Mullen, speaking on ABC's This Week with George Stephanopoulos, said military forces were stretched thin challenged by two wars and he would need time to study the impact of repeal.

"[Y]ou know, I would need some time for a force that's under a great deal of stress – we're in our sixth year of fighting two wars – to look at if this change occurs, to look at implementing it in a very deliberate, measured way."

Congress enacted "don't ask, don't tell" – the law that prescribes discharge for gay and lesbian service members that do not remain celibate or in The Closet – in 1993; a compromise of sorts negotiated by President Clinton who sought to lift a ban on gay and lesbians.

Mullen signaled that the Pentagon has no plans to deviate from current law.

"The president has made his strategic intent very clear, that it's his intent at some point in time to ask Congress to change this law," Mullen said. "I think it's important to also know that this is the law, this isn't a policy. And for the rules to change, a law has to be changed."
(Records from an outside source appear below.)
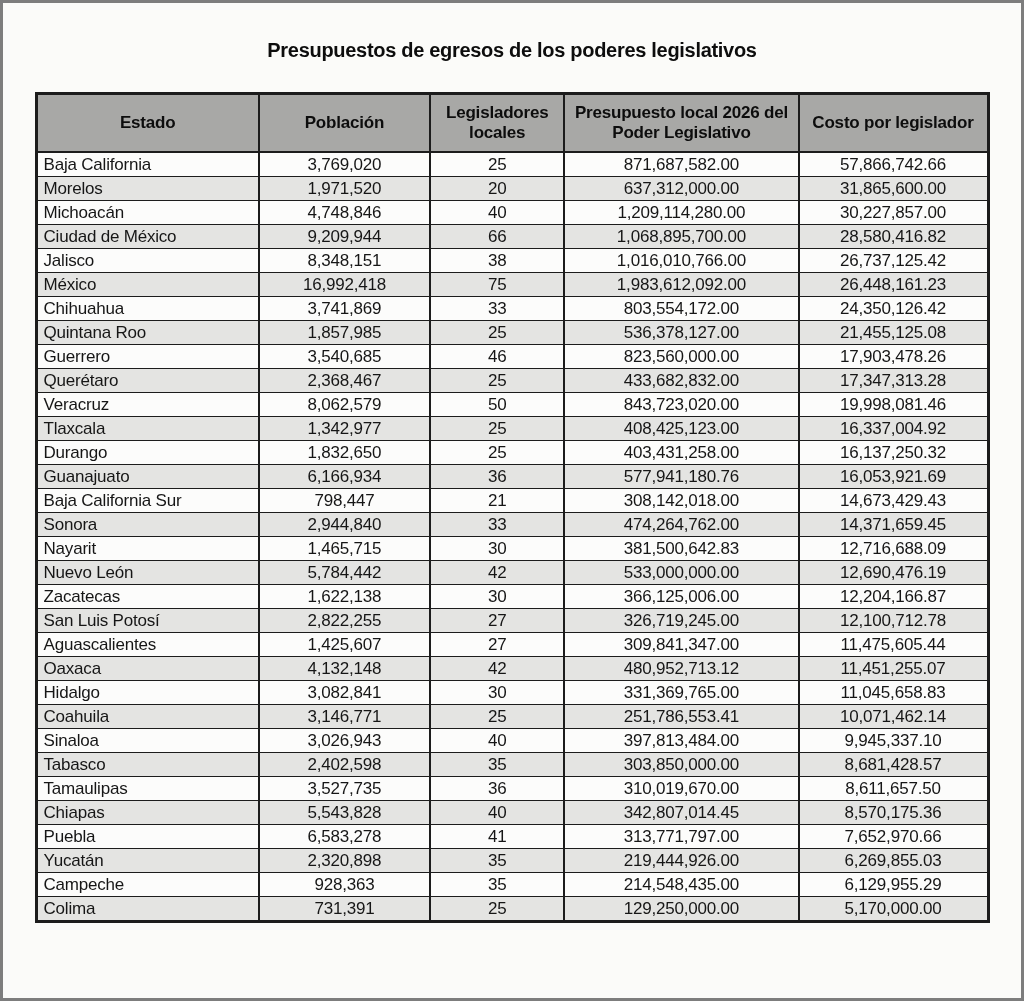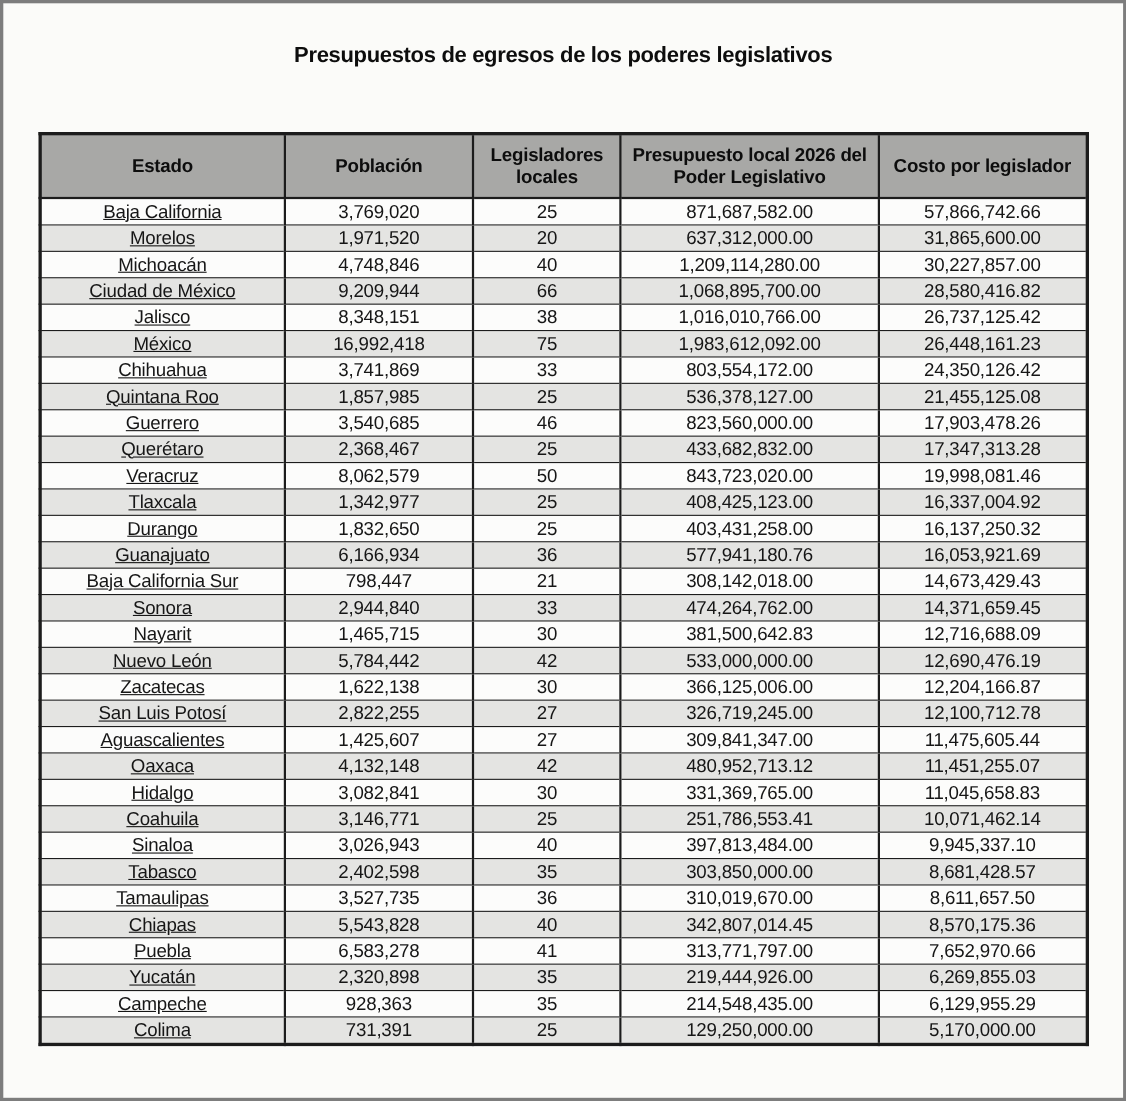--- a/index.html
+++ b/index.html
@@ -34,7 +34,7 @@
   }
   table.budget{
     width:955px;
-    margin:58px auto 0 auto;
+    margin:30px auto 0 auto;
     border-collapse:collapse;
     table-layout:fixed;
     border:3px solid var(--line);

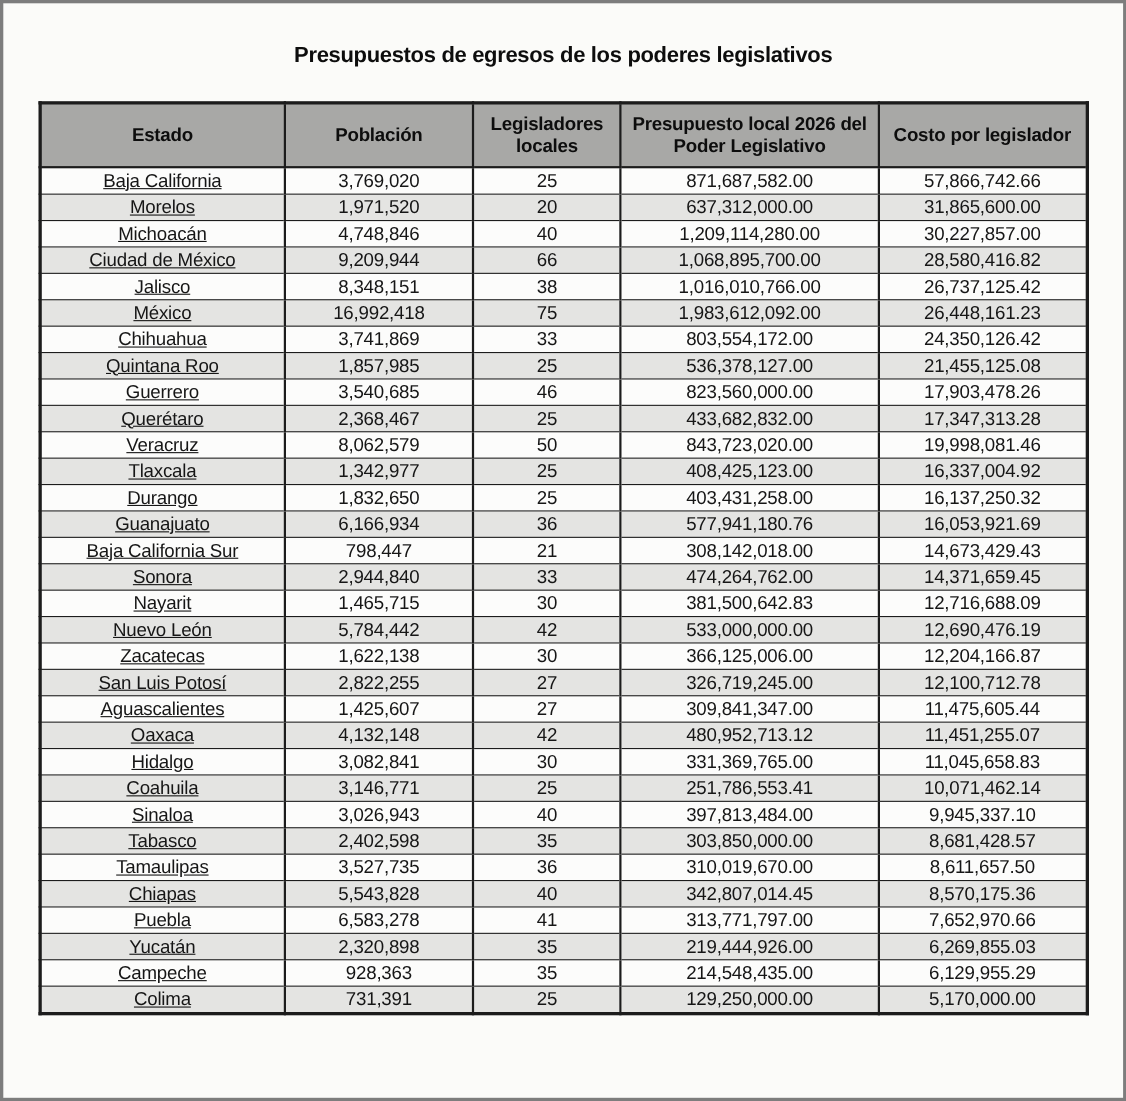--- a/index.html
+++ b/index.html
@@ -68,8 +68,7 @@
     overflow:hidden;
   }
   table.budget td.left{
-    text-align:center;
-    text-decoration:underline;
+    text-align:left;
   }
   table.budget tbody tr:nth-child(even) td{
     background:var(--row-even);

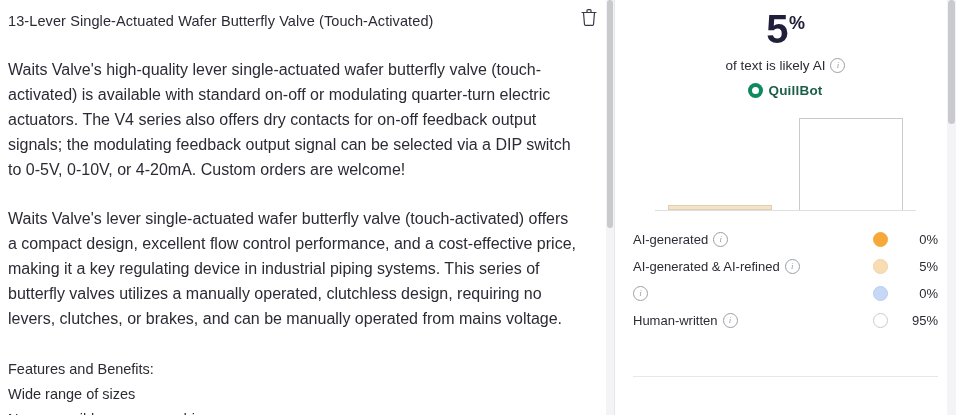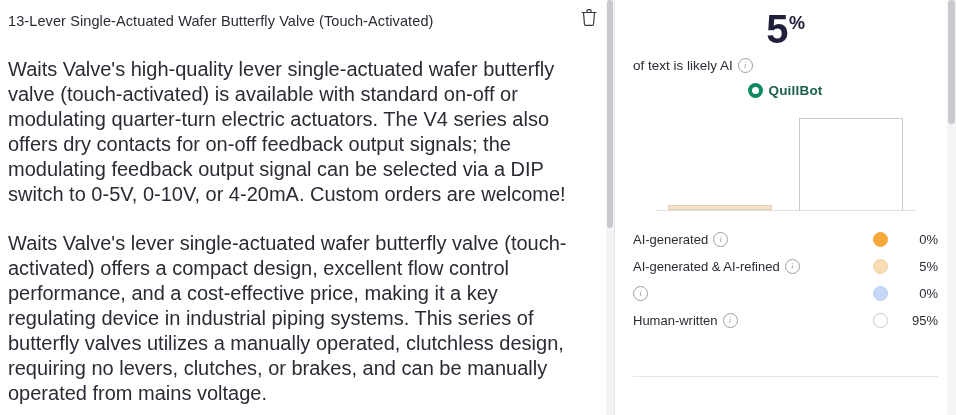--- a/index.html
+++ b/index.html
@@ -39,7 +39,7 @@
     letter-spacing: 0.1px;
   }
   .para {
-    font-size: 20px;
+    font-size: 16px;
     line-height: 25px;
     color: #2b2b35;
     margin: 26px 0 0 0;

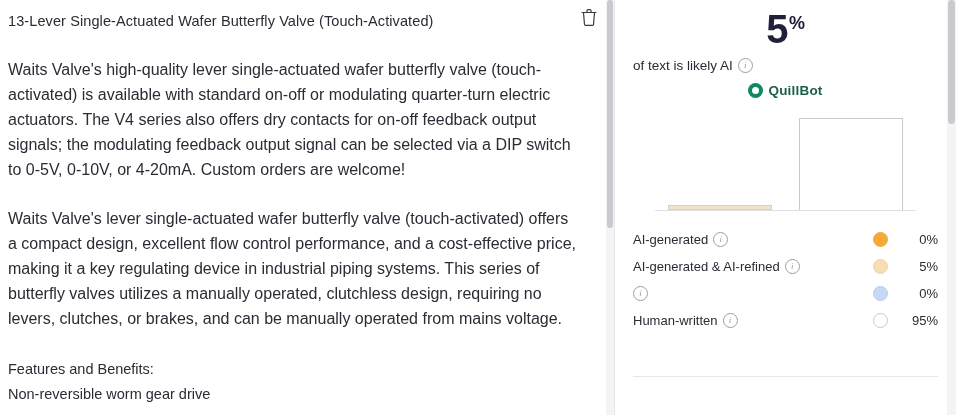--- a/index.html
+++ b/index.html
@@ -129,6 +129,7 @@
     color: #2b2b35;
     display: flex;
     align-items: center;
+    justify-content: center;
     gap: 5px;
   }
   .info-i {

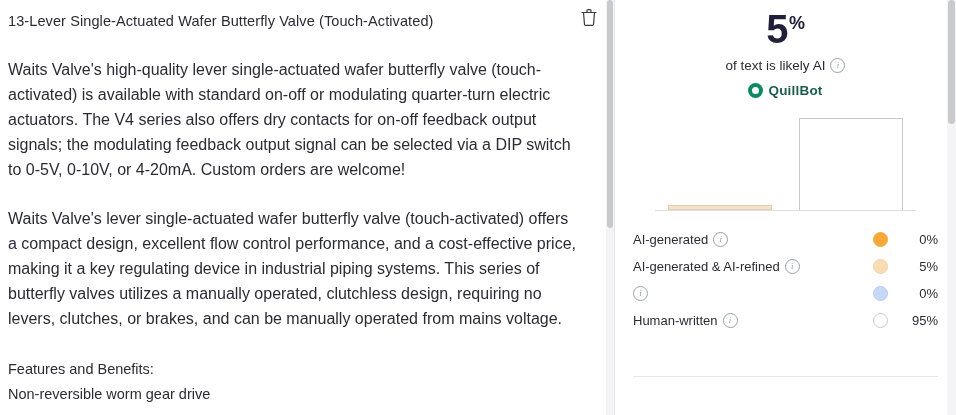--- a/index.html
+++ b/index.html
@@ -303,6 +303,7 @@
 
     <div class="features-block">
       <div class="feature-line">Features and Benefits:</div>
+      <div class="feature-line">Wide range of sizes</div>
       <div class="feature-line">Non-reversible worm gear drive</div>
     </div>
 

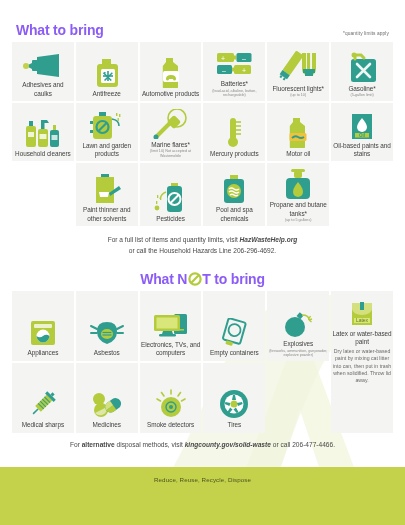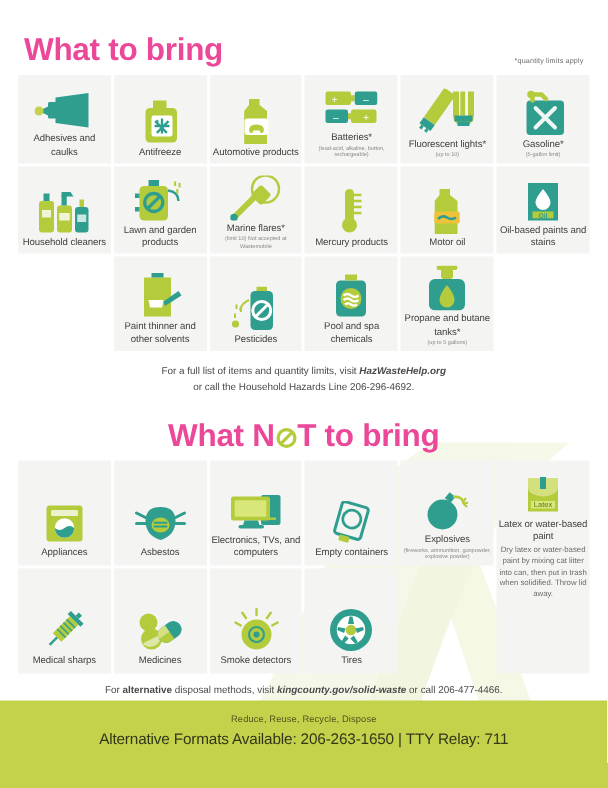--- a/index.html
+++ b/index.html
@@ -25,7 +25,7 @@
     padding: 0 16px;
   }
   h1 {
-    font-size: 21px; font-weight: bold; color: #ec4899; letter-spacing: -.2px;
+    font-size: 14px; font-weight: bold; color: #8b5cf6; letter-spacing: -.2px;
   }
   .note { font-size: 4.8px; color: #6d6d6d; padding-bottom: 2px; letter-spacing: .1px; }
 

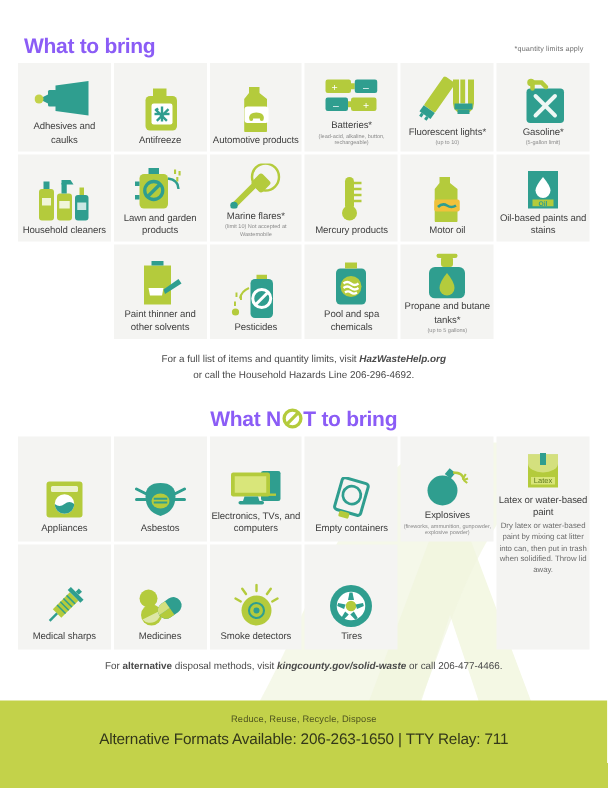--- a/index.html
+++ b/index.html
@@ -526,7 +526,6 @@
 
   <div class="footer">
     <div class="f1">Reduce, Reuse, Recycle, Dispose</div>
-    <div class="f2">Alternative Formats Available: 206-263-1650 | TTY Relay: 711</div>
   </div>
 
 </div>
But Mullen also appeared supportive of repeal. When Stephanopoulos asked, "So it sounds like if the Congress calls you up to testify in this, you're going to say now is not the time to repeal?" Mullen answered: "No, I actually – I'm going to talk to the process that we have in this country, which is we follow the law, and if the law changes, we'll comply. There's absolutely no question about that."

The Pentagon and White House have offered conflicting statements on the current state of repeal.

Last week, White House Spokesman Robert Gibbs insisted that the policy is under review and repeal is being actively discussed, while Pentagon Spokesman Geoff Morrell told reporters that repeal was not being actively pursued.

"I do not believe there are any plans under way in this building for some expected, but not articulated, anticipation that 'don't ask, don't tell' will be repealed," Morrell said.

President Obama pledged during the campaign that he would repeal the ban, but has remained mostly silent on the issue since taking office. Gibbs said Obama is looking for a "durable" solution based on Congressional action.

But opponents of the law say Obama could act on his own. They say, Obama could end the discharges of gay and lesbian service members by issuing an executive order or by cutting necessary funding to "don't ask, don't tell."